Samantha Biszantz remembers the trepidation she felt on the day when she and her coworker, sommelier Jeremy Campbell, walked into the back office at Restaurant Kelly Liken and broke the news that they planned to quit and open a high-end wine bar in Vail Village. Turns out, Vail’s celebrity restaurateur had a bombshell of her own.

“Kelly had been nothing but good to us, and we wanted to be very up front with her,” recalls Biszantz, a San Diego native who had worked as Liken’s hostess and general manager for four years. “She said, ‘Oh my gosh, I am so happy to know that because I’m selling the restaurant!’ Jeremy and I had to keep her secret for two months until the deal went through. That definitely pushed us more to do our own thing.”

And that they did. After Liken’s namesake restaurant plated its final meal, Biszantz and Campbell, no longer coworkers, became business partners—and, some might say, visionaries.
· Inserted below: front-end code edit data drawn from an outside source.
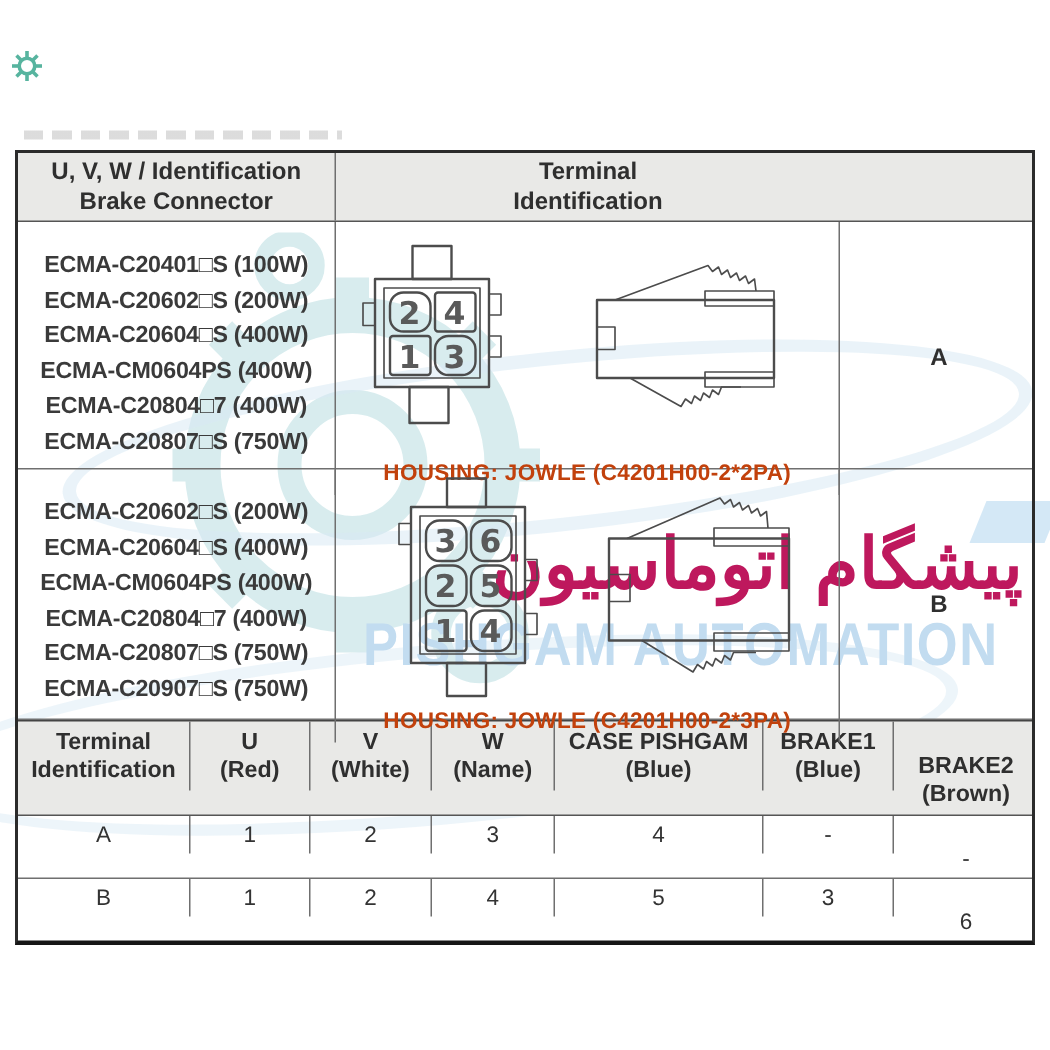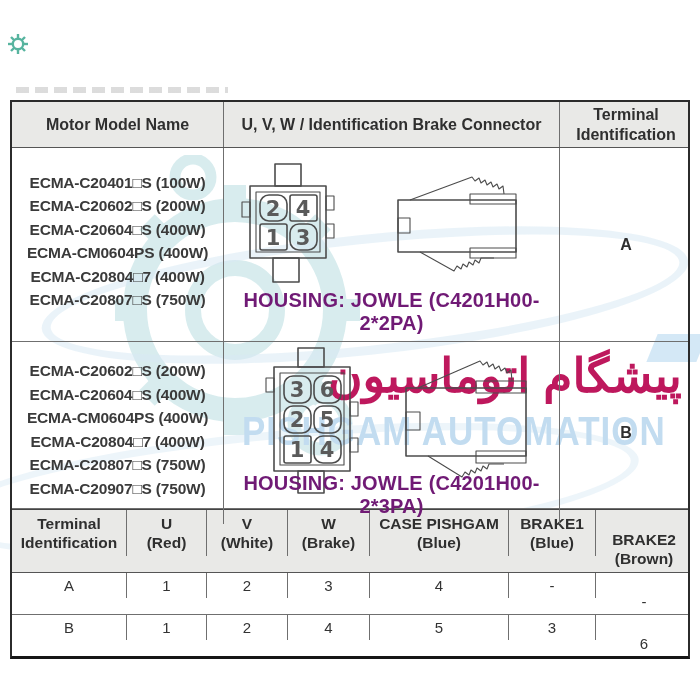--- a/index.html
+++ b/index.html
@@ -155,7 +155,6 @@
   <div class="table-wrap">
 
     <div class="row hdr">
-      <div class="c">Motor Model Name</div>
       <div class="c">U, V, W / Identification Brake Connector</div>
       <div class="c">
         <span>Terminal</span>

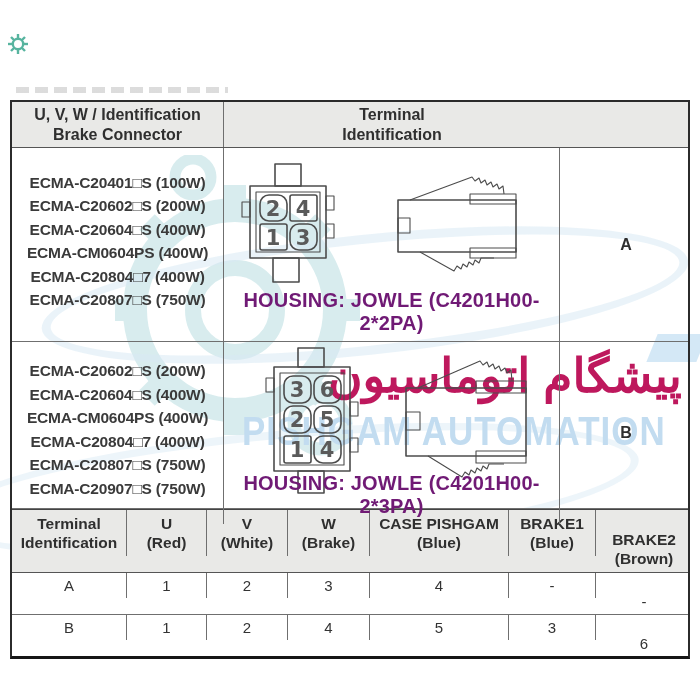--- a/index.html
+++ b/index.html
@@ -69,7 +69,7 @@
     letter-spacing:-.2px; white-space:nowrap;
   }
   .conn-cell { position:relative; }
-  .row-a-h { height:194px; }
+  .row-a-h { height:165px; }
   .row-b-h { height:167px; }
   .front-a { position:absolute; left:16px; top:12px; }
   .side-a  { position:absolute; left:158px; top:22px; }

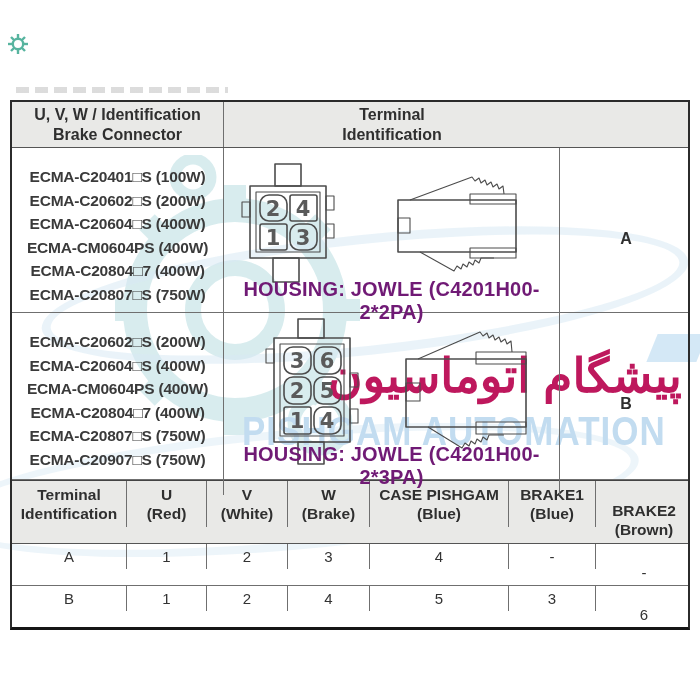--- a/index.html
+++ b/index.html
@@ -77,7 +77,7 @@
   .side-b  { position:absolute; left:168px; top:10px; }
   .housing {
     position:absolute; left:0; right:0; bottom:6px; text-align:center;
-    font-size:20px; font-weight:600; color:#701a75; letter-spacing:.2px;
+    font-size:15px; font-weight:600; color:#c2410c; letter-spacing:.2px;
   }
   .tid {
     display:flex; align-items:center; justify-content:center;

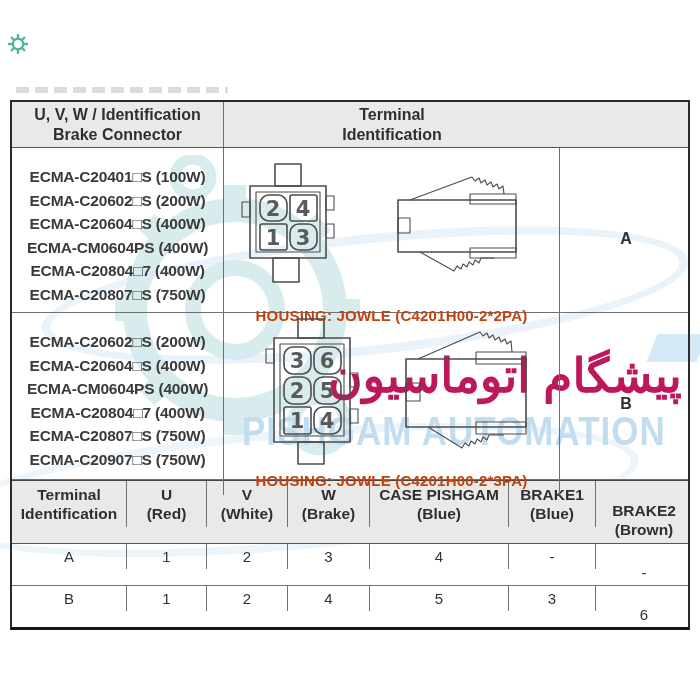--- a/index.html
+++ b/index.html
@@ -265,7 +265,7 @@
       </div>
       <div class="c">
         <span>W</span>
-        <span>(Brake)</span>
+        <span>(Name)</span>
       </div>
       <div class="c">
         <span>CASE PISHGAM</span>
First, they articulated their concept.

“At Kelly Liken, we started seeing a little crowd of locals come into the bar, and we noticed that there was a trend: even ski instructors wanted a place to go to and get a good manhattan that wasn’t totally crazy,” says Biszantz, who studied culinary management at San Francisco’s Le Cordon Bleu College of Culinary Arts. “The nicer bars I want to go to are all in fine-dining restaurants or in hotels.”

That would be their niche.

“Vail has great restaurants and great ski bars and great hotel bars, but what it doesn’t have is a great fine-dining bar with great selections of wine paired with great selections of food,” adds Campbell, a native of Portland who wears a coveted Advanced Sommelier pin from the Court of Master Sommeliers on the lapel of his blazer. “We wanted to create something unique: a fine-dining bar.”

They called it Root & Flower, a biodynamic farming term for the opposite ends of the flavor spectrum: bitter and sweet.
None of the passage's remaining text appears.